I hope you are enjoying this England World Cup run. This has been the most exciting World Cup I can remember; I thought so before England were looking on for the win. I’m writing this just as half-time comes to a close, so we’re winning at the minute but – judging by the first half – Croatia look unlikely to impede our advance to the final.

I was wondering what to blog about when I happened upon this tweet from Sue Perkins:

Whilst I think her view of the squad’s deportment is right – a blesséd improvement on the potent combination of arrogance and abject dreadfulness of the 2000s and early 2010s – I wanted to pick up on this idea of role models.

I just don’t know where this idea comes from. What is it about football players that people assume makes them a role model? I can’t see anything inherent about it and I certainly can’t see any reason why you would want to promote them as role models. If they are role models because of the iniquitous sums of money they earn, why don’t we consider high-end stockbrokers and bankers role models? If the main reason is that we don’t like the iniquitous things such people do with their amassed wealth, I’m struggling to see how that doesn’t apply here.

It certainly can’t come from a sense that the footballers themselves have sought the position of role model. I struggle to believe many YTS players, called up at 15, are desperate to play so they can be a role model to the next generation. I sense that is not the reason anybody wants to play for the top teams.

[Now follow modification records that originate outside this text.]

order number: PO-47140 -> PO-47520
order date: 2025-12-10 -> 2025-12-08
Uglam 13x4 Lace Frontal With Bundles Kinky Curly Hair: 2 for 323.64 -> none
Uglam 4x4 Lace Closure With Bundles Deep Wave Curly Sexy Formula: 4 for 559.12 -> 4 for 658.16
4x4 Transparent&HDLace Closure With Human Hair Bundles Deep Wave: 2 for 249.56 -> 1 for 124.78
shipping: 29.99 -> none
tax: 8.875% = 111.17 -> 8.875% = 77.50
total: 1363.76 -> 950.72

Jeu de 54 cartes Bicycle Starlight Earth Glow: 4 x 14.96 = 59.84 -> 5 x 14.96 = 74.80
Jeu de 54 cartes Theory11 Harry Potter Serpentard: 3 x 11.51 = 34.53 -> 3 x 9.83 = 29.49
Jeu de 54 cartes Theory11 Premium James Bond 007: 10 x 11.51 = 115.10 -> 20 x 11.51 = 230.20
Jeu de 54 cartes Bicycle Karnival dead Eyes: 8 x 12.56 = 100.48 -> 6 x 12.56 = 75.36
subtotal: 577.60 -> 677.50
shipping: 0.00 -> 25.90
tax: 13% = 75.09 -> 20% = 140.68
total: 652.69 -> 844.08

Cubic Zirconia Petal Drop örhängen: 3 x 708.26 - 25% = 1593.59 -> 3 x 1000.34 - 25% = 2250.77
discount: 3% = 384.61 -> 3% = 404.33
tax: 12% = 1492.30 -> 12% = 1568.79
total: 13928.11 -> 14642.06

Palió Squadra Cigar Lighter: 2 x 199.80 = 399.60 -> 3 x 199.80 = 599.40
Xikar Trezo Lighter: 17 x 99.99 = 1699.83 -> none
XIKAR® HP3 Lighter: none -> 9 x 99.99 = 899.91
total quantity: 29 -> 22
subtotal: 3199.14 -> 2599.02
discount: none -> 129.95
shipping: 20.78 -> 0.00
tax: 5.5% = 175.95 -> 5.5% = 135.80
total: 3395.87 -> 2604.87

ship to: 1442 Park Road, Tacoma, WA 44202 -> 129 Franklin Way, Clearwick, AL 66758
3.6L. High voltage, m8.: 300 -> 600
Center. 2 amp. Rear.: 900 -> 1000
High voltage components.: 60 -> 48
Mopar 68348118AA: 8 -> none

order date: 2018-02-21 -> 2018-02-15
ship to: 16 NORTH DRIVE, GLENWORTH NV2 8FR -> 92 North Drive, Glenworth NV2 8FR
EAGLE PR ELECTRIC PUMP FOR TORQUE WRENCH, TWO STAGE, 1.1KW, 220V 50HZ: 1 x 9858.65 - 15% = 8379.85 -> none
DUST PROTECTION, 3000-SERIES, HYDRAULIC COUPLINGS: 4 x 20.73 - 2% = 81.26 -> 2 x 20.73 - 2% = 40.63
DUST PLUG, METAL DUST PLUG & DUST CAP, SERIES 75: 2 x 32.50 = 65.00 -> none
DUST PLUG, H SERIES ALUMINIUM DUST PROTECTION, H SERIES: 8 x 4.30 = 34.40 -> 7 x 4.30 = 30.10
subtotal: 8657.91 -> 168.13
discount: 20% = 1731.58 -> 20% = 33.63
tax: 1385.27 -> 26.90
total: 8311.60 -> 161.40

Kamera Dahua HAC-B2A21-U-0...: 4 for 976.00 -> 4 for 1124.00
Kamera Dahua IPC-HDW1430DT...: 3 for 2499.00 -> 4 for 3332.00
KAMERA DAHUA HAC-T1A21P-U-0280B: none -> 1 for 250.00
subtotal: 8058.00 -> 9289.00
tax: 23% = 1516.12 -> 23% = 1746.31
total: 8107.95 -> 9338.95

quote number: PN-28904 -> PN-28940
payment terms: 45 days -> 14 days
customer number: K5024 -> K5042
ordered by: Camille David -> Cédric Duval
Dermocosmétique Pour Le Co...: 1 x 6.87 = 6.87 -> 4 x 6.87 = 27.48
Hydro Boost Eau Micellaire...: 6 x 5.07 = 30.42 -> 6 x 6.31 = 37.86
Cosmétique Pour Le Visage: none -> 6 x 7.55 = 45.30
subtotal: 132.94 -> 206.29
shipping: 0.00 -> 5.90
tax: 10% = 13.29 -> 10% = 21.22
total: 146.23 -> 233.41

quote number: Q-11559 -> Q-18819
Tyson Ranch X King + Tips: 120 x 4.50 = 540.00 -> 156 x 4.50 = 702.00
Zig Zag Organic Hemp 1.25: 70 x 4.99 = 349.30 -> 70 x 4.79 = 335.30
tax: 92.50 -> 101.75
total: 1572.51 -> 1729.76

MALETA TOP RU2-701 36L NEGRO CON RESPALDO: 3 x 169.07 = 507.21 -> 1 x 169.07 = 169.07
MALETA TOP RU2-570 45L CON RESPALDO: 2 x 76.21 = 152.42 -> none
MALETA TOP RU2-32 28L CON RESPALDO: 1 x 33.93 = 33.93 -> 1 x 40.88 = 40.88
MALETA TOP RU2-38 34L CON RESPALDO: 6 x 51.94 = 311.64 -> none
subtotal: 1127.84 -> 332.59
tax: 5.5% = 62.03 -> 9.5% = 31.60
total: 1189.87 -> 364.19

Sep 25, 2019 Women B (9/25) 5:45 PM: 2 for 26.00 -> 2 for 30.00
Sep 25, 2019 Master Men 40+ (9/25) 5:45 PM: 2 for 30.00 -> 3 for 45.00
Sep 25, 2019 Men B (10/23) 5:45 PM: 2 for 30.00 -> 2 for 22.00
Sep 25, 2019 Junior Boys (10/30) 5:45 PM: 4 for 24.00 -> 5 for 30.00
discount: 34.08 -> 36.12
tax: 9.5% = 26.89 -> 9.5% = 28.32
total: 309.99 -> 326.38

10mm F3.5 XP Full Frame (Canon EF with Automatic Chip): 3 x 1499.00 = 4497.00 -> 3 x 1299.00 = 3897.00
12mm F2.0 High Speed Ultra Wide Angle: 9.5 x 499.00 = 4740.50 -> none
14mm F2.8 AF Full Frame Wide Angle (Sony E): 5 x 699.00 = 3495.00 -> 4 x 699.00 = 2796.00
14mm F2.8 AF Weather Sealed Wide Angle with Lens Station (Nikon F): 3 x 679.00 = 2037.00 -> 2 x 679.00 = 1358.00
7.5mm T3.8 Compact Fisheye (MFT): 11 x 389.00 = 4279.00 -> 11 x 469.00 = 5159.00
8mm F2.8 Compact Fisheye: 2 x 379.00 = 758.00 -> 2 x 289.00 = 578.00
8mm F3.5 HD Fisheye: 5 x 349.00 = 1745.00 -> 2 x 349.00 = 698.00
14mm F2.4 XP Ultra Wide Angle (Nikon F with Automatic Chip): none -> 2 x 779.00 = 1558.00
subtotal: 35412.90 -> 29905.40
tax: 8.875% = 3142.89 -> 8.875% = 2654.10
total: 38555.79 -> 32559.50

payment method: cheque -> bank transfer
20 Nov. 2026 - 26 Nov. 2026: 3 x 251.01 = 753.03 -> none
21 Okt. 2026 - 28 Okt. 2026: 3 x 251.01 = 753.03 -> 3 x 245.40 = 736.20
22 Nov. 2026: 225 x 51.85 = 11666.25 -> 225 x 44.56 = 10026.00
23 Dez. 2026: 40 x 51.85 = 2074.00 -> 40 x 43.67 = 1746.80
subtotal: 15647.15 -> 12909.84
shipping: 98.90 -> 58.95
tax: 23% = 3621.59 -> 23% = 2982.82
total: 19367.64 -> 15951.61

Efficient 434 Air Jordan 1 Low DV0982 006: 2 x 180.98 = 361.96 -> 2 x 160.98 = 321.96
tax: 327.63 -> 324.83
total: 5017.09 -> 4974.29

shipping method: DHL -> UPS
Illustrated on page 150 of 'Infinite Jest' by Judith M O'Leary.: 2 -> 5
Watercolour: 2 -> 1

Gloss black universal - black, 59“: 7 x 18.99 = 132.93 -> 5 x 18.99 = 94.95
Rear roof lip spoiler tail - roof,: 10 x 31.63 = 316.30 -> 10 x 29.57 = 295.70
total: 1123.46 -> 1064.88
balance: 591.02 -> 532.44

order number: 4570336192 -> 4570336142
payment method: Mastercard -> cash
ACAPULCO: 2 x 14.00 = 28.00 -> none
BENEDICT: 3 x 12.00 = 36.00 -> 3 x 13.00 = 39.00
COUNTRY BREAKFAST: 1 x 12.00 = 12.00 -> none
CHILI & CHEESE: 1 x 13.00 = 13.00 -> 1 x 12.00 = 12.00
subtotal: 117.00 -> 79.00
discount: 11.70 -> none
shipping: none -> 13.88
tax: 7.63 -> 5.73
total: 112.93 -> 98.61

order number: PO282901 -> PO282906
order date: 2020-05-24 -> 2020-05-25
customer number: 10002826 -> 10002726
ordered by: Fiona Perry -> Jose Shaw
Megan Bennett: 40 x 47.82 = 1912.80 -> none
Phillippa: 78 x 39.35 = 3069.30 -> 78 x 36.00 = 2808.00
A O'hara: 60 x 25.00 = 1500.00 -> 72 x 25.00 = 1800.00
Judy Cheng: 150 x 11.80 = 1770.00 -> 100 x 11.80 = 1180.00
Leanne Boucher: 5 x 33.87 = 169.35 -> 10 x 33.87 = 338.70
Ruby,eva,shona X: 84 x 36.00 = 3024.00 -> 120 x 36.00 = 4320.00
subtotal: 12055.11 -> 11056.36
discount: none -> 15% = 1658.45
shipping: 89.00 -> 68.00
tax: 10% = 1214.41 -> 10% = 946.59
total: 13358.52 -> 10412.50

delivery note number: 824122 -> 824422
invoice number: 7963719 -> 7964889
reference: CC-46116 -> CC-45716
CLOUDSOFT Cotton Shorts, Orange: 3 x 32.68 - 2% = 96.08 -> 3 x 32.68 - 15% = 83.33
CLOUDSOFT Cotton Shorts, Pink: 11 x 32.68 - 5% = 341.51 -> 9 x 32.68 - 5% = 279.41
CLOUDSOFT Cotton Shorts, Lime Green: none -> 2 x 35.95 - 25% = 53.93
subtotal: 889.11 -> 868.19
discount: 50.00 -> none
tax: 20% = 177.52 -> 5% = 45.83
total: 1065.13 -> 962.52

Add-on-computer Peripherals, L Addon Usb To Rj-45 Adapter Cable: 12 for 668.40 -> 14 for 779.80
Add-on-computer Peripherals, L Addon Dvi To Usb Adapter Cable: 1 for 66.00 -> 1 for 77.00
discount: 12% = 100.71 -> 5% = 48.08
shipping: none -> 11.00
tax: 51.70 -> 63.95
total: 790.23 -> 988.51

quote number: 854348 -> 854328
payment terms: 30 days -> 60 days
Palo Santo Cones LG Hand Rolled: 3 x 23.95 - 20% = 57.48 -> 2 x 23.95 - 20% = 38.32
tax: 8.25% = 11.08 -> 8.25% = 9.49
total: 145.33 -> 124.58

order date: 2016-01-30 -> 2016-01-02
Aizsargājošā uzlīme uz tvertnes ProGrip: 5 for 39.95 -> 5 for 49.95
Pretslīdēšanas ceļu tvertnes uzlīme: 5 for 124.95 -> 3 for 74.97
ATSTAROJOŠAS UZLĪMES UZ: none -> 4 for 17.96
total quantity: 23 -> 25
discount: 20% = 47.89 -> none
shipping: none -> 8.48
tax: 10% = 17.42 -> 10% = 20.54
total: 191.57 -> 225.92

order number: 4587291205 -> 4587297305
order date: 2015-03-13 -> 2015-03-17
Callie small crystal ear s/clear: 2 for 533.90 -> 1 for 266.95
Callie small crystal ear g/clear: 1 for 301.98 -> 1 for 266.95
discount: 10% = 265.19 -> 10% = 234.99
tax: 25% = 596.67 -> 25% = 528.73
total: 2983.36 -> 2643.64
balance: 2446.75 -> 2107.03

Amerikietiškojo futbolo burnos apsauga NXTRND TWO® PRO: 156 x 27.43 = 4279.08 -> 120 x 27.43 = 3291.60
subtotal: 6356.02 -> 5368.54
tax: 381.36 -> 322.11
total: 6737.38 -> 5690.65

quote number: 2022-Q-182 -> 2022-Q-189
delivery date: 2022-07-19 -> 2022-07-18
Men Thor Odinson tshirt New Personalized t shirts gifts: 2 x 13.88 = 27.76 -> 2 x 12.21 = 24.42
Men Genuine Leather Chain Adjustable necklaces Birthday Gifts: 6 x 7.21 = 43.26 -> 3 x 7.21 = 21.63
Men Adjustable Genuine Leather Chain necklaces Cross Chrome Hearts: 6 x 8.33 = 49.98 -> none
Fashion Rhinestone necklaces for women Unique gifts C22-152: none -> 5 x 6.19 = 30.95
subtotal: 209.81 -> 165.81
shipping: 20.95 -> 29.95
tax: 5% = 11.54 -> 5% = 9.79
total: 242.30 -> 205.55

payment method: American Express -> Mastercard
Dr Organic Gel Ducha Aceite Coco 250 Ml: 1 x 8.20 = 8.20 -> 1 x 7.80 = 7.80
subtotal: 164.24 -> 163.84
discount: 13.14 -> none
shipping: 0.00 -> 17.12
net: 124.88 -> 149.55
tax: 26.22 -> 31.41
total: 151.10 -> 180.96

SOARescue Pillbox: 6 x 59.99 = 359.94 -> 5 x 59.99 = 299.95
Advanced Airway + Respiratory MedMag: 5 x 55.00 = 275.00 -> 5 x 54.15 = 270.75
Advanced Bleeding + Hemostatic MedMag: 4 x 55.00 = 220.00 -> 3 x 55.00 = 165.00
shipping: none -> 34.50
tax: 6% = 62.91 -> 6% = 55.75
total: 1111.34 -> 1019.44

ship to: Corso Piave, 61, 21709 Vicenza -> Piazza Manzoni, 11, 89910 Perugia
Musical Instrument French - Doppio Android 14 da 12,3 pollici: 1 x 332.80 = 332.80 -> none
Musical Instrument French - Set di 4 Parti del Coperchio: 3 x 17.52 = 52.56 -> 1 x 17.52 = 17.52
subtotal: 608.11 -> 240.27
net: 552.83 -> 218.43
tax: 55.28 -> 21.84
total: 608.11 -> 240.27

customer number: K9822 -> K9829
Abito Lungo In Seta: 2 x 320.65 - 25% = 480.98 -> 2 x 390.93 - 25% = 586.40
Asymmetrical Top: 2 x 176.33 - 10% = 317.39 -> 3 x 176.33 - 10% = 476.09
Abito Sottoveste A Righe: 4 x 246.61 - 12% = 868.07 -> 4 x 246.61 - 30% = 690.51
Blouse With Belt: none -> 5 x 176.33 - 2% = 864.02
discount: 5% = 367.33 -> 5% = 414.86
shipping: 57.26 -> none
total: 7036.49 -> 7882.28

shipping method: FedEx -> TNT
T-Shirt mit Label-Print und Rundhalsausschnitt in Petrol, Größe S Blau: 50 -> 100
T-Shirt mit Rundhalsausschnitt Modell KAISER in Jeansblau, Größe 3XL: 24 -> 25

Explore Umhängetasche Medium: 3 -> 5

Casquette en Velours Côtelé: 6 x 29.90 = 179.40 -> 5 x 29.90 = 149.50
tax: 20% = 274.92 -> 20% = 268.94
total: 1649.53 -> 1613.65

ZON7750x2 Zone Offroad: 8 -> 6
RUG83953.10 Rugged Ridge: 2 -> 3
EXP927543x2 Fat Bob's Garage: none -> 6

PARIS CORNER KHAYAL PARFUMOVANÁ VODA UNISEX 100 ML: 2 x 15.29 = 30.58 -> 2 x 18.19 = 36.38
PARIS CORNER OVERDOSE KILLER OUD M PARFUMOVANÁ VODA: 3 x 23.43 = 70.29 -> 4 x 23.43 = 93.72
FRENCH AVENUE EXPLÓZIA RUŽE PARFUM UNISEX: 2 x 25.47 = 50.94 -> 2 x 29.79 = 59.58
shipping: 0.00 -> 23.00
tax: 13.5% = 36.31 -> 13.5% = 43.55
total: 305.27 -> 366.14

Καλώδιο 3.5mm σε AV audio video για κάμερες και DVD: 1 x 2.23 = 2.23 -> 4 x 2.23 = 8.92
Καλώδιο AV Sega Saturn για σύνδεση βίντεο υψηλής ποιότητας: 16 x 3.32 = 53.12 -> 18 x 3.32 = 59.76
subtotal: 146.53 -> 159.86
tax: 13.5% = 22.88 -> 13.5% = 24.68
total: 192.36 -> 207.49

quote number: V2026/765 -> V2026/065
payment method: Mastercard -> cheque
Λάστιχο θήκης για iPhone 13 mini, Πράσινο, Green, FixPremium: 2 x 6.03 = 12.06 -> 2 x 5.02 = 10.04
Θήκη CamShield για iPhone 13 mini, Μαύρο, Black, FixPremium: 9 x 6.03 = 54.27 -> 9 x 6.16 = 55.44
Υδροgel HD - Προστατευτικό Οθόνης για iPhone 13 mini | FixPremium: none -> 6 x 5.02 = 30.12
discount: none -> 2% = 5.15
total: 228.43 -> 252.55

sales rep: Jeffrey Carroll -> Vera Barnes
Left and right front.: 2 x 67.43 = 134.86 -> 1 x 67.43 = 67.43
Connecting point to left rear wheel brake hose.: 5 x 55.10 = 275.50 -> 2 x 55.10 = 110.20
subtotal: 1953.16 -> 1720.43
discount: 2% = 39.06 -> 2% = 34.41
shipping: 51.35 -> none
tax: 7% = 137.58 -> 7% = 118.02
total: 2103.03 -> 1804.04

I suspect this idea comes less from anything sought by the footballers themselves, nor from any sense that parents are desperate for their kids to model themselves on football players, and more due to the fact that it is assumed that children are looking to footballers as role models. What do you do when your children refuse to model themselves on the sensible guys who worked hard at school, went to an acceptable university and then got a job in a reasonable accountancy firm that means they do OK but aren’t too flashy? If they will insist on modelling themselves on people we wish they wouldn’t, we resort to expecting their chosen role models to behave in ways that we deem sensible. The problem here, of course, is that teenagers look up to the people that they do because they are not the role models their parents would pick for them.

The question is whether those in the public eye should be considered role models, and have certain expectations placed upon their behaviour, simply by virtue of the fact that they happen to be in the public eye? Can parents (or anybody else) expect celebrities – and make no mistake, that is essentially all football players are – to be good role models for their children? Few of us seem to view other random celebrities as role models, so why especially pick out footballers?

To be honest, I don’t especially want my children taking their cue from football players (or other random celebrities). It doesn’t seem right to insist that those we have artificially deemed role models should behave in ways that meet whatever the unstated standard of being a role model happens to be that we have thrust upon them. Rather than getting narked when people who never took the role don’t live up to your unstated expectations, isn’t it better for parents to model things to their children? If you would like somebody outside of your family, why not acknowledge that sportspeople are often very poor role models and instead point them toward better folk to emulate (such as you feel you need that)?

It makes even less sense from a Christian point of view. We know full well that sin corrupts and people will let us down. Even those held up in scripture as generally good examples typically show some major failing that we would want our children to avoid. The only role model worth pointing our children to is Christ. Only those who closely emulate Jesus can function as decent role models for any believer, and we have to recognise that even those who seem much closer to his likeness than us will inevitably not image Christ perfectly.

As I’m writing this, Croatia have pulled one back. I really hope England make it through to the final. But, if they do, they won’t be adequate role models and never asked to be. Let us stop suggesting they are and perhaps we can take parental responsibility for modelling what is right to our own children. As Christians, let us point to the only role model worth emulating and let the behaviour of our sports stars be what it may.